- Exercise requirements -
Looking at the listing below, retype exactly the lines starting at the one containing "- (2) If a traffic-control" and ending at the one containing "2020/253 r. 14.]", both included, and nothing else.

- Material supplied -
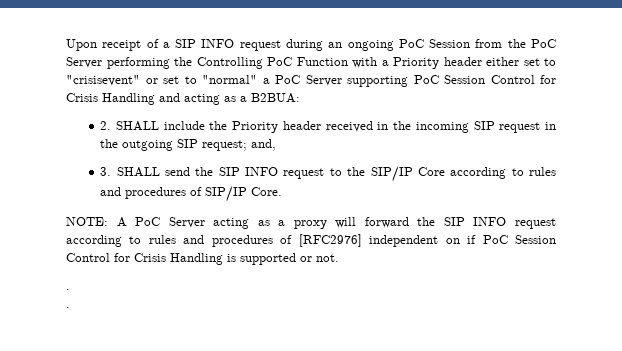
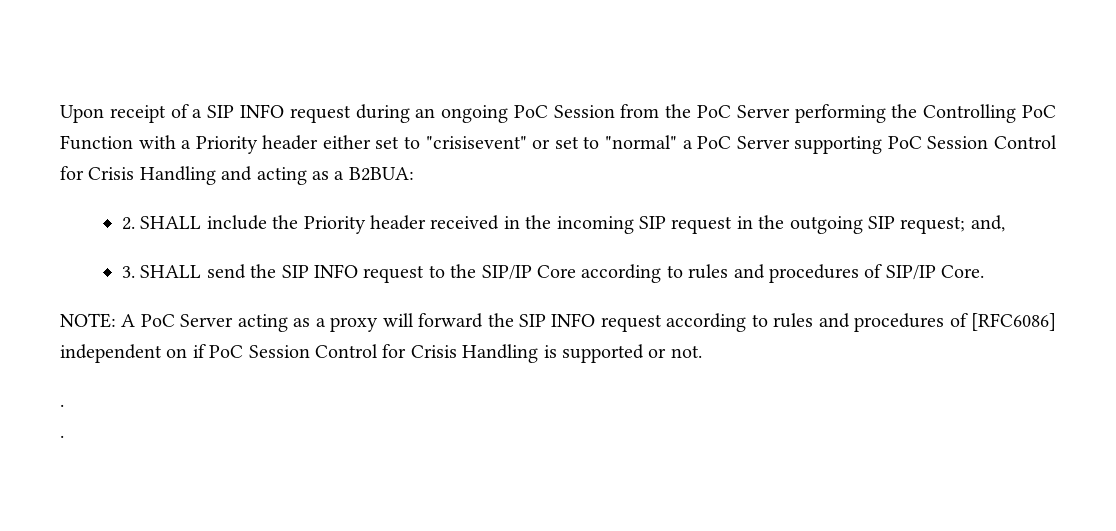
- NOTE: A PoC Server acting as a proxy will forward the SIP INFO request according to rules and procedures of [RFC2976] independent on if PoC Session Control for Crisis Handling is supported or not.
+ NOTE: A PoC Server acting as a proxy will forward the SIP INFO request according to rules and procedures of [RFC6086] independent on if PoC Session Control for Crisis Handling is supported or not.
...
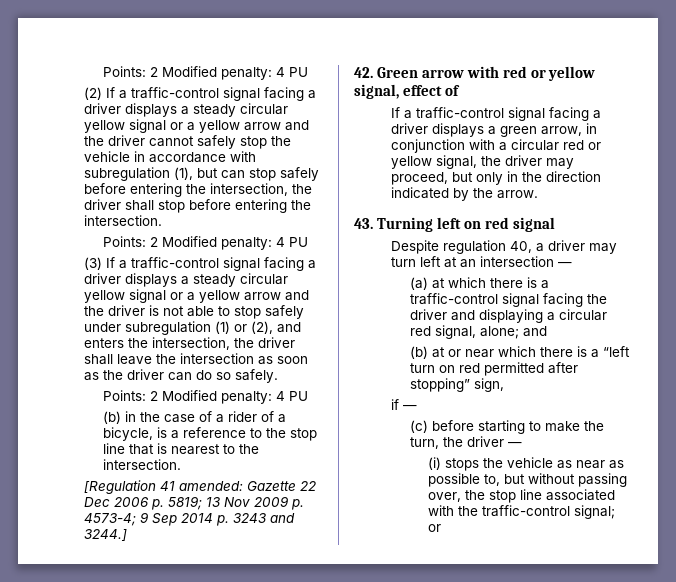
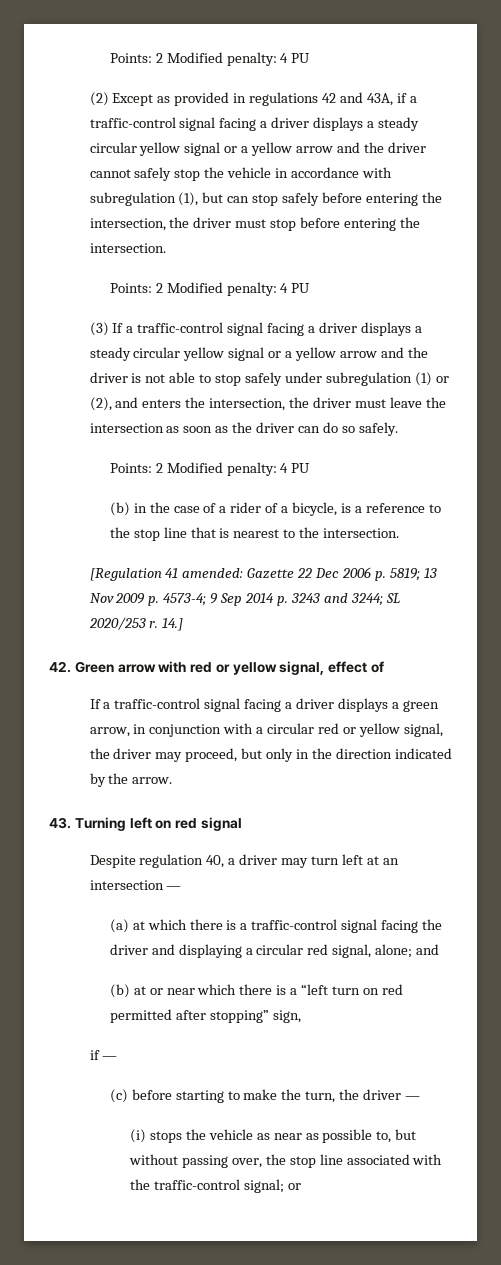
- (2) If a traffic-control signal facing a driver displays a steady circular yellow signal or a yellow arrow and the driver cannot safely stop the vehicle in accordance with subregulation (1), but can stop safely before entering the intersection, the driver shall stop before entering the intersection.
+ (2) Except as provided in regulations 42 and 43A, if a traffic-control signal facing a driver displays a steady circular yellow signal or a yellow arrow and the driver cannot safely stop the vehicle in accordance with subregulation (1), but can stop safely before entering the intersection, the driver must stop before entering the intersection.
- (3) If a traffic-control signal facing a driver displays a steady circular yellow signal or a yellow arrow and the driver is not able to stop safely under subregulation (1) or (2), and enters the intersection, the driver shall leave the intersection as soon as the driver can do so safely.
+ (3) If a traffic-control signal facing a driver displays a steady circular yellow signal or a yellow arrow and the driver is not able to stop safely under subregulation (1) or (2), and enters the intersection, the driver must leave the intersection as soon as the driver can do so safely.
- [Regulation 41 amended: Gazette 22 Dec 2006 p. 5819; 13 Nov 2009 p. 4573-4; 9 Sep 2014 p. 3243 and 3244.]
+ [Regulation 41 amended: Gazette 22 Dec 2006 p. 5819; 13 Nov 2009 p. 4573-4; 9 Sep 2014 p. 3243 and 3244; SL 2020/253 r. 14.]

- Response -
- (2) If a traffic-control signal facing a driver displays a steady circular yellow signal or a yellow arrow and the driver cannot safely stop the vehicle in accordance with subregulation (1), but can stop safely before entering the intersection, the driver shall stop before entering the intersection.
+ (2) Except as provided in regulations 42 and 43A, if a traffic-control signal facing a driver displays a steady circular yellow signal or a yellow arrow and the driver cannot safely stop the vehicle in accordance with subregulation (1), but can stop safely before entering the intersection, the driver must stop before entering the intersection.
- (3) If a traffic-control signal facing a driver displays a steady circular yellow signal or a yellow arrow and the driver is not able to stop safely under subregulation (1) or (2), and enters the intersection, the driver shall leave the intersection as soon as the driver can do so safely.
+ (3) If a traffic-control signal facing a driver displays a steady circular yellow signal or a yellow arrow and the driver is not able to stop safely under subregulation (1) or (2), and enters the intersection, the driver must leave the intersection as soon as the driver can do so safely.
- [Regulation 41 amended: Gazette 22 Dec 2006 p. 5819; 13 Nov 2009 p. 4573-4; 9 Sep 2014 p. 3243 and 3244.]
+ [Regulation 41 amended: Gazette 22 Dec 2006 p. 5819; 13 Nov 2009 p. 4573-4; 9 Sep 2014 p. 3243 and 3244; SL 2020/253 r. 14.]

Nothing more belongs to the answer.